Мы вошли в другую комнату, уж претендовавшую на некоторый комфорт. По крайней мере кисейные занавески и герань на окнах, комод и туалет, покрытые вязаными салфетками, а главное – огромная кровать с высоко взбитою периною, целой горой подушек и одеялом, составленным из разноцветных ситцевых клочков, ясно намекали на эту претензию.
– Вот и наше помещение-с! – объявил Пармен, усаживая меня на диван, в котором, по всей вероятности, вместо пружин были заложены кирпичи. Я покорился горькой необходимости и, проклиная злодея-обойщика, осторожно уселся, оглядывая «помещение».
– Пока бог грехам терпит – живем-с, – скромно вымолвил Пармен.
– Ну, как вы теперь?
– Вот торгуем-с… После батеньки, царство ему небесное, трактирчик остался, ну, трактирчик мы, признаться, продали, потому не стоит овчинка выделки…
– Вы еще при отце женились? – перебил я историю нестоящей овчинки.
– Да как вам сказать… Сватались мы, точно, что еще при батеньке… Ну, уж а женились после… Значит, батенька уж были померши…
В это время в соседнюю комнату, собственно и называющуюся кабаком, тяжелой поступью ввалилась Акулина в сопровождении какого-то оборванного мужичка с темным лицом, излопавшимся от жары, и с волосами, сбившимися как войлок.
– Уж сделай милость, Тимофевна! – умолял он целовальничиху, судорожно теребя в руках лохматый треух и стараясь придать своему невеселому лицу умильное выражение.
– Я тебе сказала: хоть не говори! – лениво ответила целовальниичиха, опять усаживаясь около окна и принимаясь за подсолнухи.
– Хоть осьмуху! – не унимался мужик, – уважь, сделай милость… Теперь без осьмухи и не показывайся туда… Сделай милость, отпусти.
Акулина молчала; молчали и мы.
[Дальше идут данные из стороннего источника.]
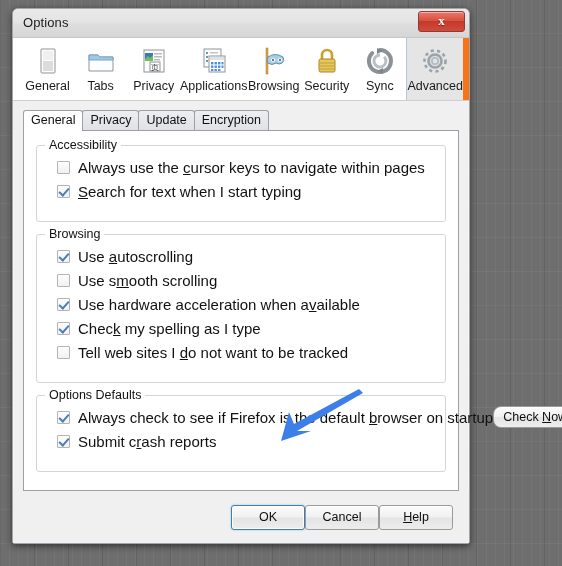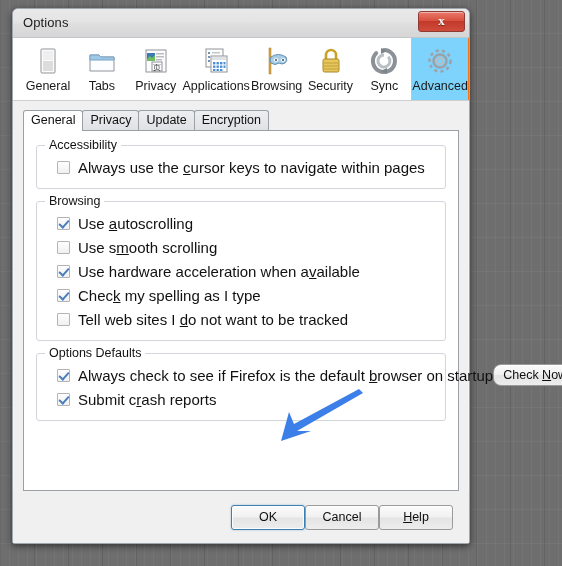--- a/index.html
+++ b/index.html
@@ -93,23 +93,23 @@
     width: 67px;
     display: flex;
     flex-direction: column;
     align-items: center;
     justify-content: flex-start;
     padding-top: 6px;
     cursor: pointer;
     box-sizing: border-box;
   }
   .tool-item.selected {
-    background: #7dd3fc;
+    background: #e5e5e5;
     border-left: 1px solid #b0c7e4;
-    border-right: 1px solid #f97316;
+    border-right: 6px solid #f97316;
   }
   .tool-icon {
     height: 34px;
     display: flex;
     align-items: center;
     justify-content: center;
   }
   .tool-label {
     font-size: 12.5px;
     color: #1a1a1a;
@@ -160,21 +160,21 @@
     padding: 14px 12px 0 12px;
     box-sizing: border-box;
     position: relative;
   }
 
   
   .groupbox {
     border: 1px solid #d2d6da;
     border-radius: 3px;
     margin-bottom: 12px;
-    padding: 9px 10px 9px 10px;
+    padding: 9px 10px 18px 10px;
     position: relative;
   }
   .group-title {
     position: absolute;
     top: -8px;
     left: 8px;
     background: #ffffff;
     padding: 0 4px;
     font-size: 12.5px;
     color: #111111;
@@ -420,20 +420,24 @@
       <path d="M 96 4 L 30 42 L 44 42 L 14 52 L 22 23 L 27 35 L 92 0 Z" fill="#3d7fe8"></path>
     </svg>
 
     <div id="groups-container">
         <div class="groupbox">
           <div class="group-title">Accessibility</div>
           <div class="check-row">
             <span class="checkbox"></span>
             <span class="check-label">Always use the <u>c</u>ursor keys to navigate within pages</span>
           </div>
+          <div class="check-row">
+            <span class="checkbox checked"></span>
+            <span class="check-label"><u>S</u>earch for text when I start typing</span>
+          </div>
         </div>
         <div class="groupbox">
           <div class="group-title">Browsing</div>
           <div class="check-row">
             <span class="checkbox checked"></span>
             <span class="check-label">Use <u>a</u>utoscrolling</span>
           </div>
           <div class="check-row">
             <span class="checkbox"></span>
             <span class="check-label">Use s<u>m</u>ooth scrolling</span>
На лице у Пармена блуждала довольная усмешка. Он внимательно наклонил ухо к стороне перегородки, как будто соловья слушал.
– Заставь за себя бога молить! – с истомой в голосе продолжал мужик, понемногу переходя из умилительного тона в тоскливый. – Тимофевна! Аль мы какие… Уж авось осьмушку-то… Ах ты господи! – мужичок ударил себя по бедрам, – авось как ни то отслужим… Вот те Христос, отслужим!
Акулина молчала, поплевывая подсолнушки. Мужичок дышал часто и тяжело. Изредка он с ощущением боли переступал ногами, как будто стоял не на холодном кирпичном полу, а на горячей плите. Тупой взгляд его как-то беспомощно озирал ряды разноцветных бутылок, ярко отражавшихся на солнце. Пот проступал на его висках и грязными струйками полз по лицу. Где-то на стекле однообразно звенела муха.
– Тимофевна! – опять воскликнул мужичок, с тоскою устремляя взор на неподвижную целовальничиху, – заставь бога молить… Сделл… милость… Осьмуху!.. Вызволи ты меня… Во как: хоть ложись да помирай! – Он указал рукой на горло.
– Не воровали бы, ан и ничего бы не было! – хладнокровно отрезала Акулина, загребая где-то под стойкой горсть подсолнухов.